### [Exercise prompt]
Determine how many lines in these records hold "slacked". Only the number is wanted.

### [Dataset content]
[Start of Attachment]

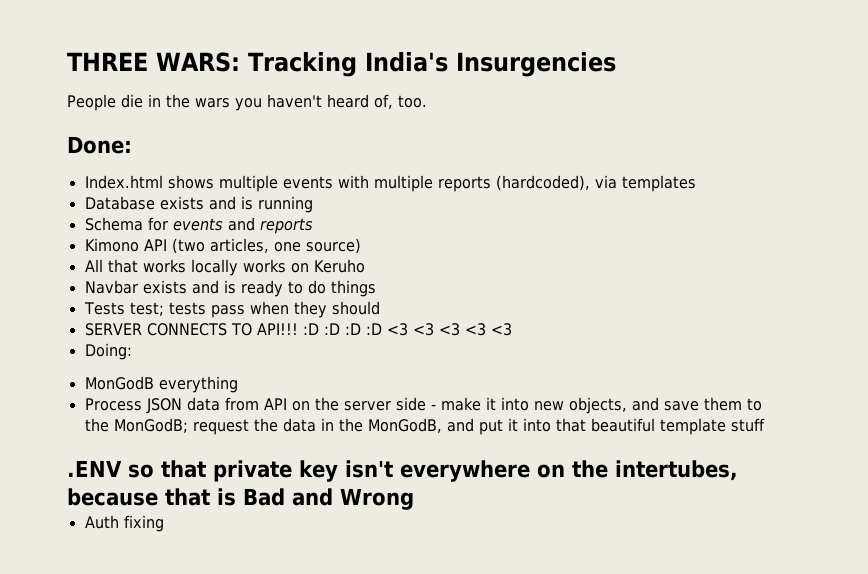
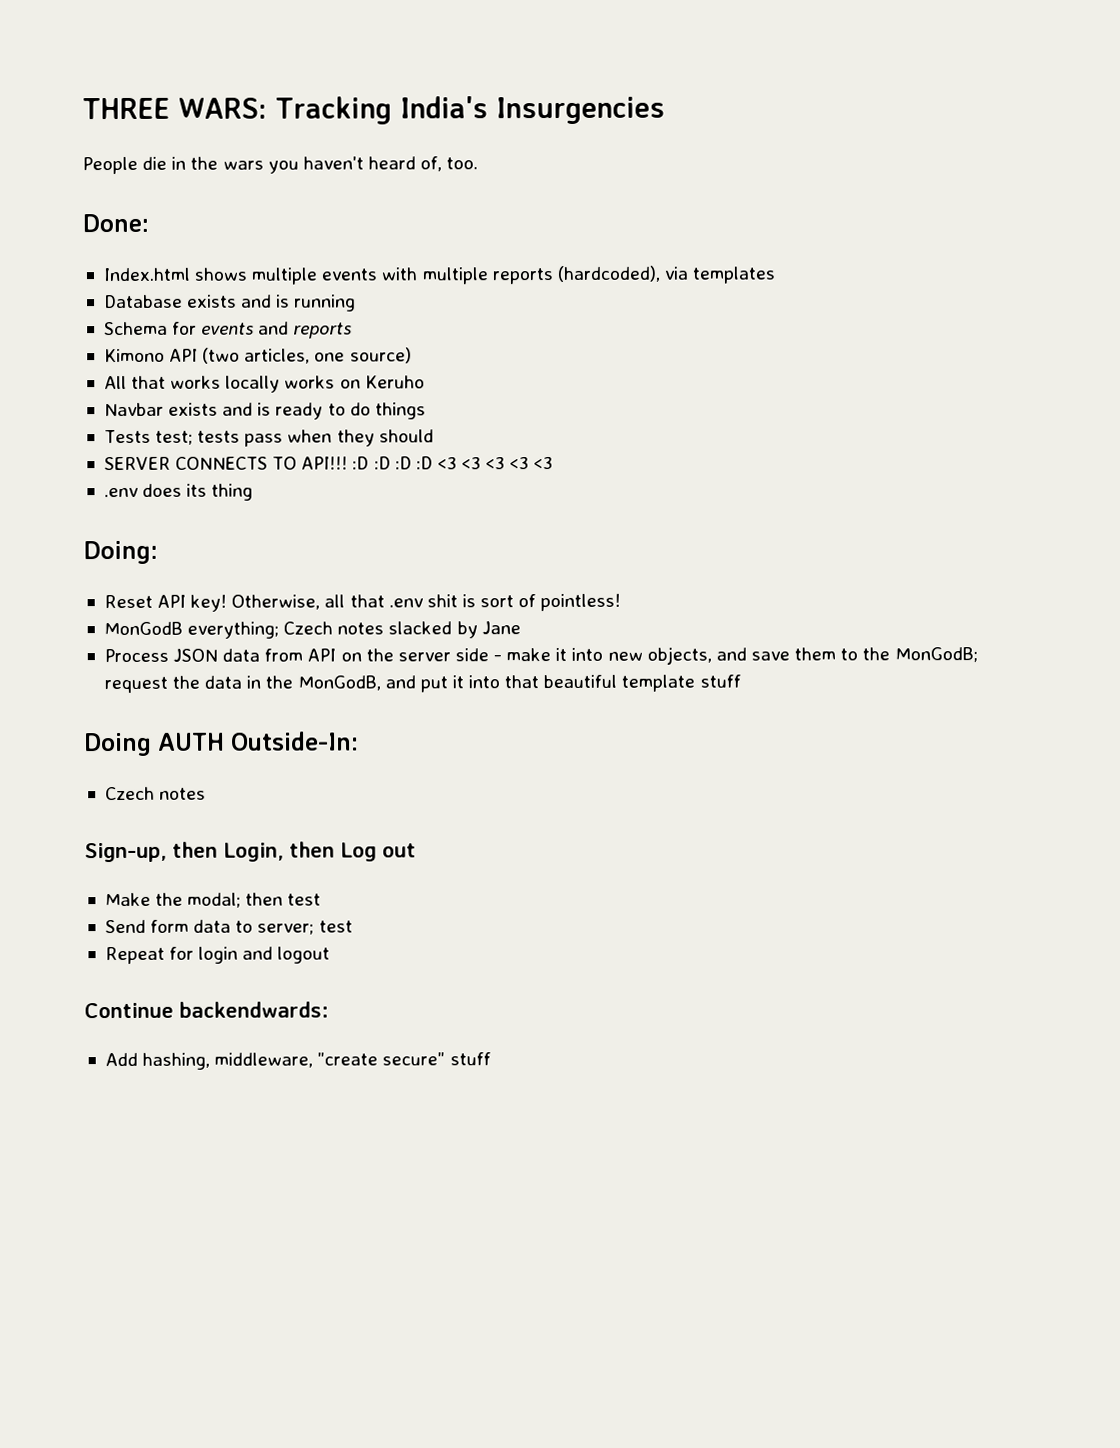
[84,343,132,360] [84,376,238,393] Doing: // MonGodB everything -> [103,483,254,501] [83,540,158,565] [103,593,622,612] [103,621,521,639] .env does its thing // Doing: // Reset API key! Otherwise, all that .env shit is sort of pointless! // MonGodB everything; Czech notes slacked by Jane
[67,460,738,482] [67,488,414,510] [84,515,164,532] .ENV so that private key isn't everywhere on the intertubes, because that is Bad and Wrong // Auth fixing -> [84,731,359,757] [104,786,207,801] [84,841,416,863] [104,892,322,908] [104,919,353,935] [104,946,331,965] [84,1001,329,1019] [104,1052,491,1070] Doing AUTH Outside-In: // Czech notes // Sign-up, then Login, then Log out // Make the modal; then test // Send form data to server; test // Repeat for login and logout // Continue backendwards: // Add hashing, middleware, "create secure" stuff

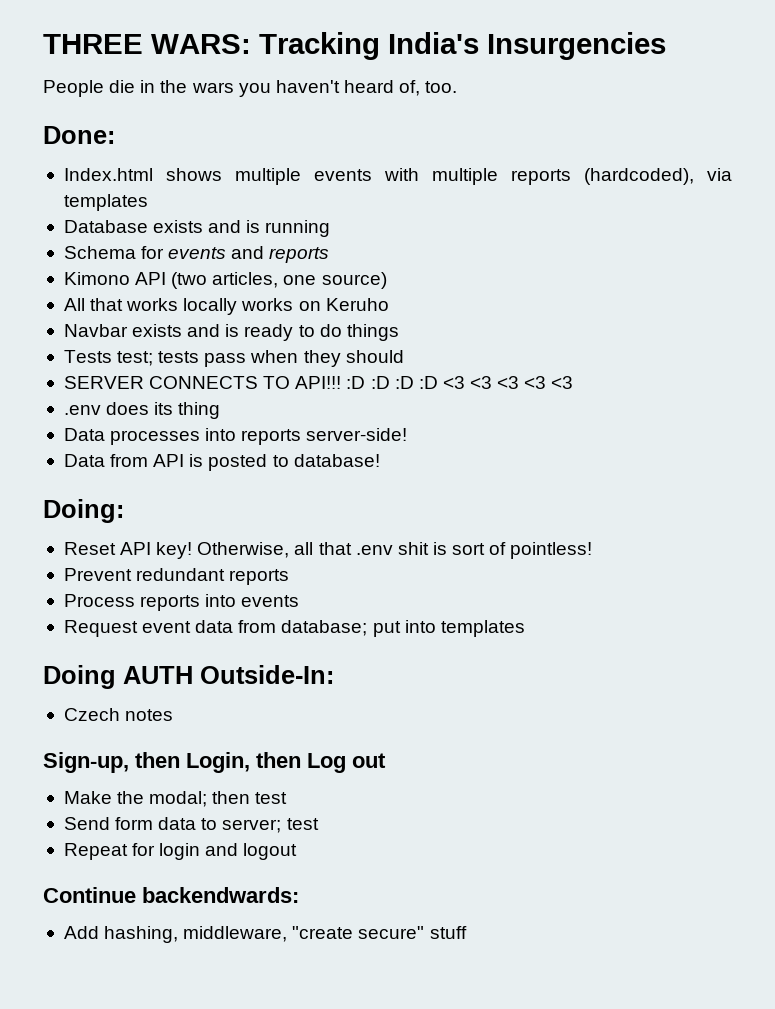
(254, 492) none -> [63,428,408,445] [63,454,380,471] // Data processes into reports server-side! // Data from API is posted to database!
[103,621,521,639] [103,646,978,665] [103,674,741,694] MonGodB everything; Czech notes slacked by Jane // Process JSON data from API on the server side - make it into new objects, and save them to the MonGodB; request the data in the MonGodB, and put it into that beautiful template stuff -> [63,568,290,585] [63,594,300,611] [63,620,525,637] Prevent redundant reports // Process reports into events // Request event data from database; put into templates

[End of Attachment]
[Start of Attachment]

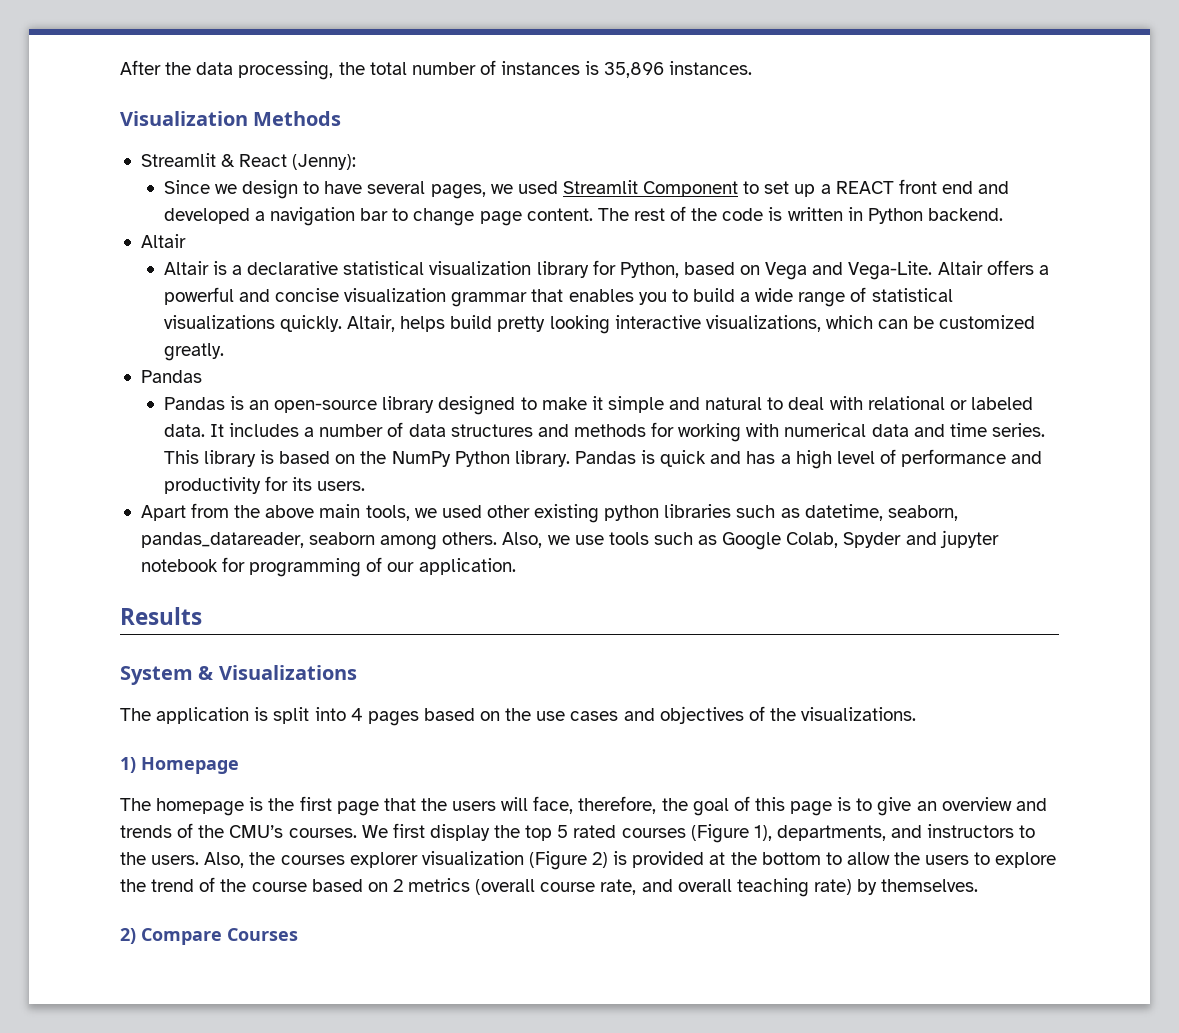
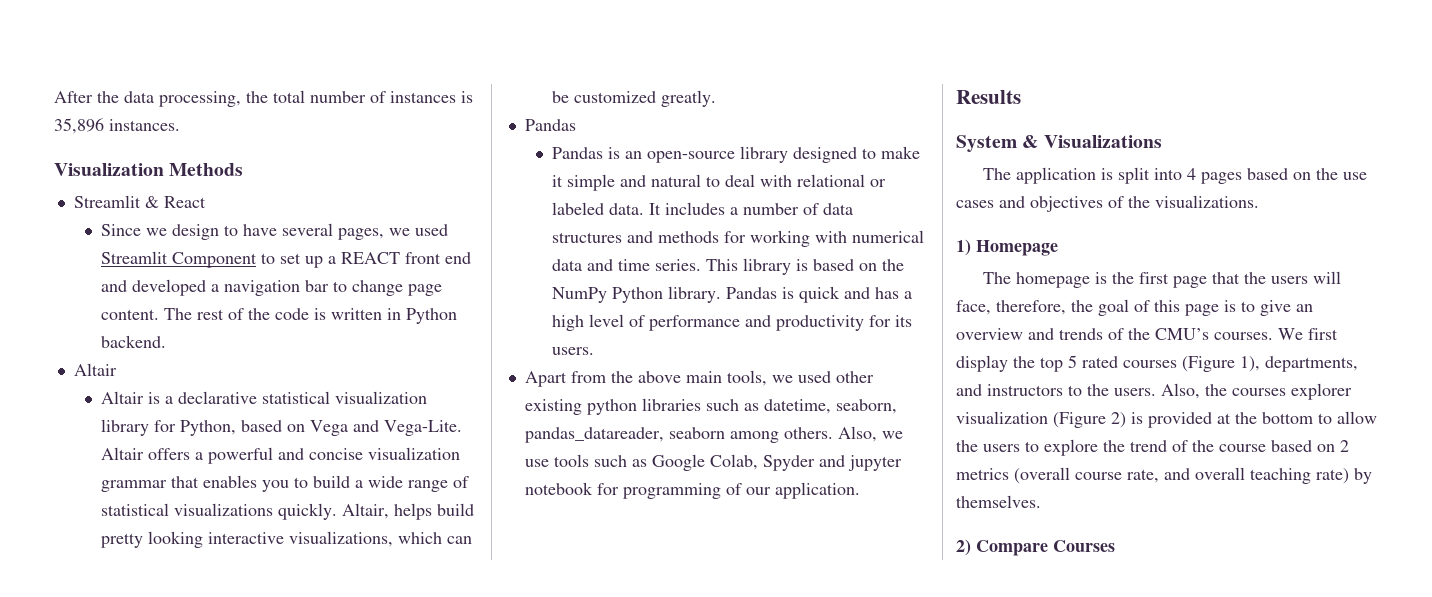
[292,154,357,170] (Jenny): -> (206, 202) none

[End of Attachment]
[Start of Attachment]

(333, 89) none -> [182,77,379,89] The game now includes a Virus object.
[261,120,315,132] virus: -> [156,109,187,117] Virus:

[End of Attachment]

### [Your solution]
2